"Green’s crisp, readable account offers a concise overview of Flaubert’s travels, friendships, and novels, with chapters devoted to each of the three major works, Madame Bovary, Salammbô and Sentimental Education. Of these, Salammbô in particular—following Green’s influential evaluation of the novel in her earlier Flaubert and the Historical Novel—can be read as a critique of the social divisions and increasing influence of the bourgeois in Second Empire France. . . . Citing the critic James Wood—‘Flaubert changed literature forever'—Green positions her subject not only as a writer of novels about the past, but as one whose work has altered the course of literary history."

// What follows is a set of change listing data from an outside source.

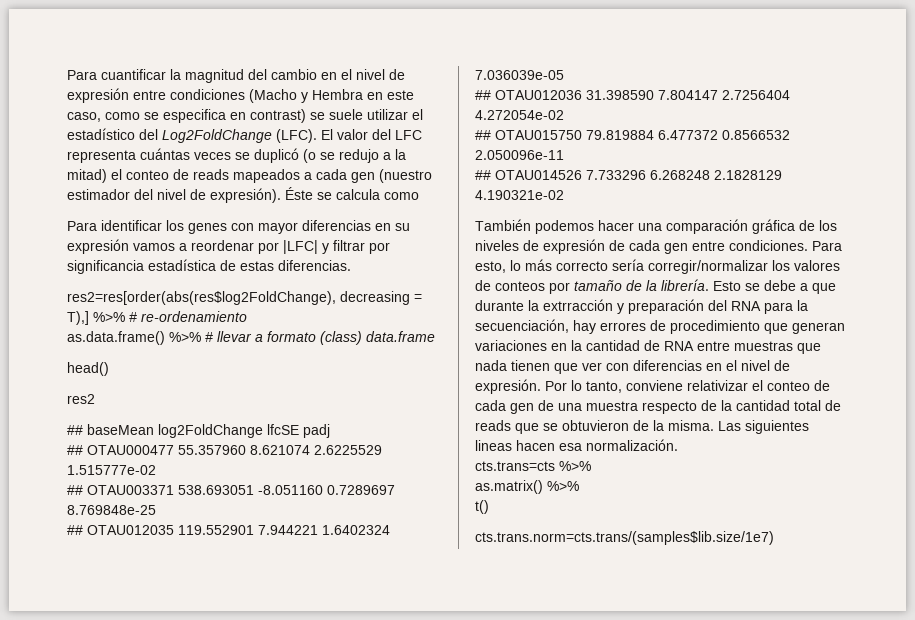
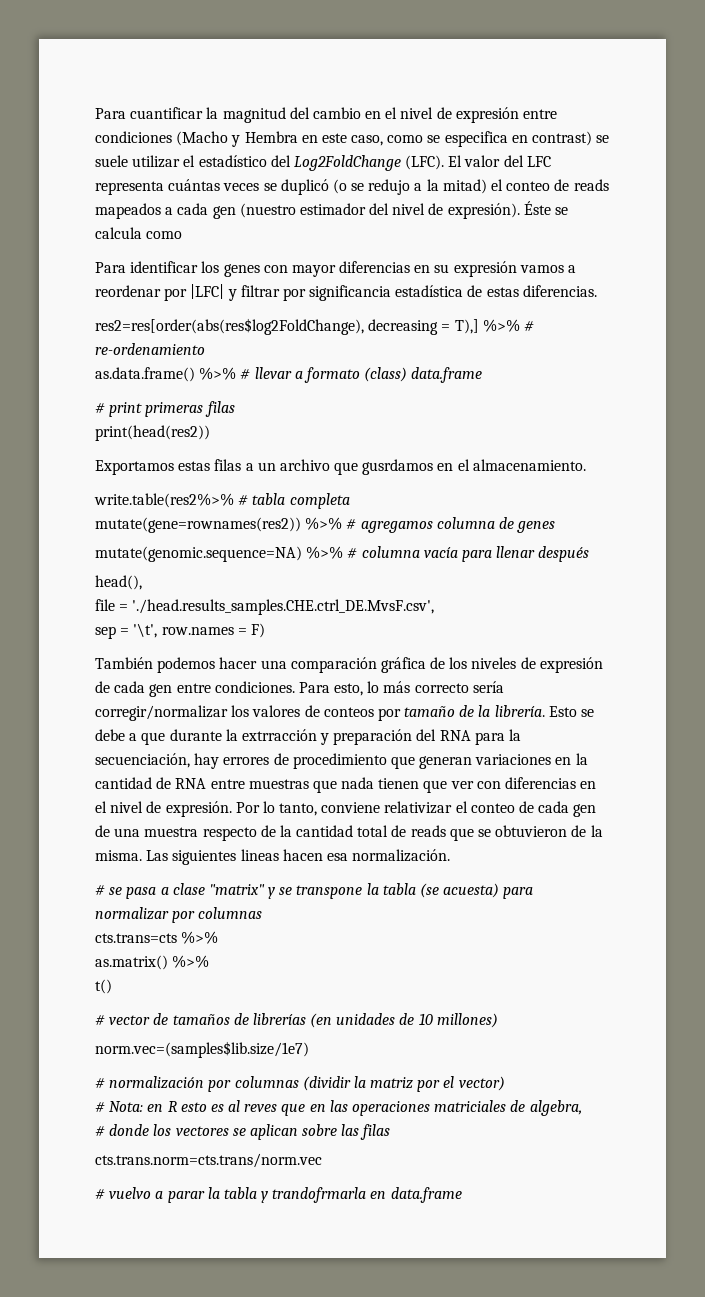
- head()
- res2
- ## baseMean log2FoldChange lfcSE padj
- ## OTAU000477 55.357960 8.621074 2.6225529 1.515777e-02
- ## OTAU003371 538.693051 -8.051160 0.7289697 8.769848e-25
- ## OTAU012035 119.552901 7.944221 1.6402324 7.036039e-05
- ## OTAU012036 31.398590 7.804147 2.7256404 4.272054e-02
- ## OTAU015750 79.819884 6.477372 0.8566532 2.050096e-11
- ## OTAU014526 7.733296 6.268248 2.1828129 4.190321e-02
+ # print primeras filas
+ print(head(res2))
+ Exportamos estas filas a un archivo que gusrdamos en el almacenamiento.
+ write.table(res2%>% # tabla completa
+ mutate(gene=rownames(res2)) %>% # agregamos columna de genes
+ mutate(genomic.sequence=NA) %>% # columna vacía para llenar después
+ head(),
+ file = './head.results_samples.CHE.ctrl_DE.MvsF.csv',
+ sep = '\t', row.names = F)
+ # se pasa a clase "matrix" y se transpone la tabla (se acuesta) para normalizar por columnas
- cts.trans.norm=cts.trans/(samples$lib.size/1e7)
+ # vector de tamaños de librerías (en unidades de 10 millones)
+ norm.vec=(samples$lib.size/1e7)
+ # normalización por columnas (dividir la matriz por el vector)
+ # Nota: en R esto es al reves que en las operaciones matriciales de algebra,
+ # donde los vectores se aplican sobre las filas
+ cts.trans.norm=cts.trans/norm.vec
+ # vuelvo a parar la tabla y trandofrmarla en data.frame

— Times Literary Supplement
"Having famously stated, 'I would like to drown humanity in my vomit,' Flaubert would have despised the many ways his work has been absorbed into popular culture. His legacy, however, goes far beyond such easy commercial exploitation as Bovary beauty products, sci-fi adaptations, and interactive computer games. Flaubert changed the course of literature; thus, his outsize personality, life, and genius matter. . . . Green captures in just 175 pages the essence of one of the most iconoclastic and important figures in literary history. Published in the excellent Critical Lives series, this richly researched, compact, even minimalist study offers an intimate portrait of a volatile, melancholy man haunted by traumatic experiences, extravagant tastes, and lifelong self-doubt. Using published and unpublished sources, Green reveals Flaubert’s intellectual and emotional life in short, telling anecdotes about his travels, relationships with family and friends, and the unremitting, often overwhelming struggles he faced when writing. Some three-dozen judiciously selected images complete this magnificently concise portrait of a complicated man who never got his wish 'to be forgotten, to be left in peace, never to be talked about' but might just have read this biography with approval. . . . Essential."
— Choice
"This slim book, consistent with the constraints of Reaktion’s Critical Lives series, is a remarkable achievement. Acknowledging that her subject has unsurprisingly attracted many biographers, Green modestly adds that 'no biography, however, can hope to capture fully Flaubert’s defiantly original imagination or the paradoxes of his iconoclastic, sensitive, irascible, humorous, combative and loyal nature.' Notwithstanding such a caveat, hers goes a considerable way towards accommodating these multiple and often contradictory dimensions of his life and art. The challenges of brevity are all the greater for the specialist (and Green is certainly that) who knows too much. But an intimate familiarity with Flaubert’s voluminous correspondence allows Green to isolate, within a broadly chronological narrative, the key moments of the writer’s existence. . . . 'BOOK. Always too long, whatever it is,' Flaubert noted. Not this one."
— Journal of European Studies
“This is a brisk, compact, and pleasurably lucid life-and-works narrative addressed to the general reader, traversing the known ground in properly consecutive fashion. Beautifully produced, printed on heavy paper—the kind that does justice to images—the book presents Flaubert in the most favorable terms. The account of the contemporary reception of Salammbô is expertly detailed. We get a sympathetic account of the grinding distress—physical, financial, and emotional—of Flaubert’s final years. There is a nicely eclectic epilogue which catalogues Flaubert’s posthumous international influence on the art of the novel.”